55-45. Where have we heard that one before?
Imagine every Pacquiao-Mayweather negotiating process since rumors first floated around years ago that the now welterweight Manny wanted a piece of the other big name at the weight. PED testing, splits of the money, commissions, venues, gloves, the whole nine yards.
Now imagine if every single fight, every fighter, every TV network, every promoter, had to get together every few years to hammer out a collective bargaining agreement with terms the same way Pacquiao and Mayweather have “negotiated” in their efforts to get together in the ring. Imagine if the end result of failure in that negotiating room was either no boxing at all, or else Steve Smoger being replaced in every title fight as referee by some clueless replacement nobody like Gary Ritter or Joe Cortez. You thought Packers-Seahawks was bad.

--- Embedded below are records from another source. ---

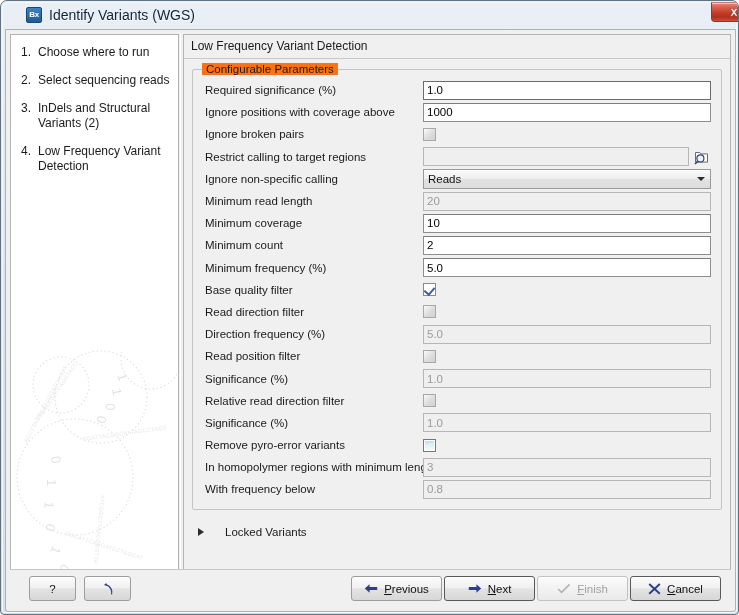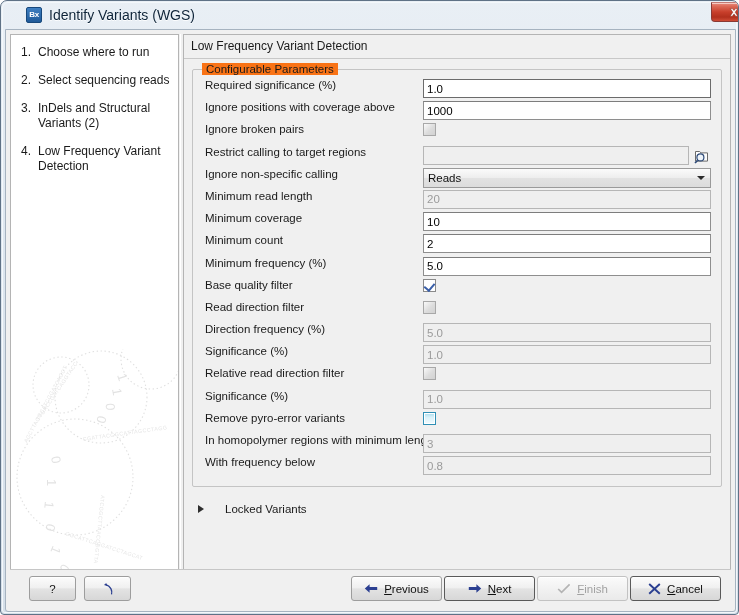--- a/index.html
+++ b/index.html
@@ -209,21 +209,21 @@
     background: #f97316;
     padding: 0 4px;
     font-size: 11.5px;
     color: #1a1a1a;
     white-space: nowrap;
   }
 
   
   .row {
     display: flex;
-    align-items: flex-start;
+    align-items: center;
     height: 22.2px;
   }
   .row-label {
     flex: 0 0 226px;
     width: 226px;
     box-sizing: border-box;
     padding-left: 8px;
     font-size: 11.5px;
     color: #1a1a1a;
     white-space: nowrap;
@@ -569,20 +569,26 @@
             </div>
           </div>
 
           <div class="row">
             <div class="row-label">Direction frequency (%)</div>
             <div class="row-field">
               <input class="txt disabled" type="text" disabled="" value="5.0" style="">
             </div>
           </div>
 
+          <div class="row">
+            <div class="row-label">Read position filter</div>
+            <div class="row-field">
+              <div class="cb unchecked"></div>
+            </div>
+          </div>
 
           <div class="row">
             <div class="row-label">Significance (%)</div>
             <div class="row-field">
               <input class="txt disabled" type="text" disabled="" value="1.0" style="">
             </div>
           </div>
 
           <div class="row">
             <div class="row-label">Relative read direction filter</div>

Bottom line, let’s just stop talking about reforming the sport except as a thought experiment. If the grown-ups can’t get it right (and really, how the hell did baseball get exempted from this?), there’s no hope for the overgrown toddlers in charge of the fight game. Nancy Pelosi will suck John Boehner’s dick on the House floor on national television before boxing will get its shit together.
Fox Doucette covers Friday Night Fights for The Boxing Tribune. His weekly column, The Southpaw, appears on Thursdays. Fan mail, hate mail, and 57% of the NHL’s hockey-related income can be sent to beatcap@gmail.com.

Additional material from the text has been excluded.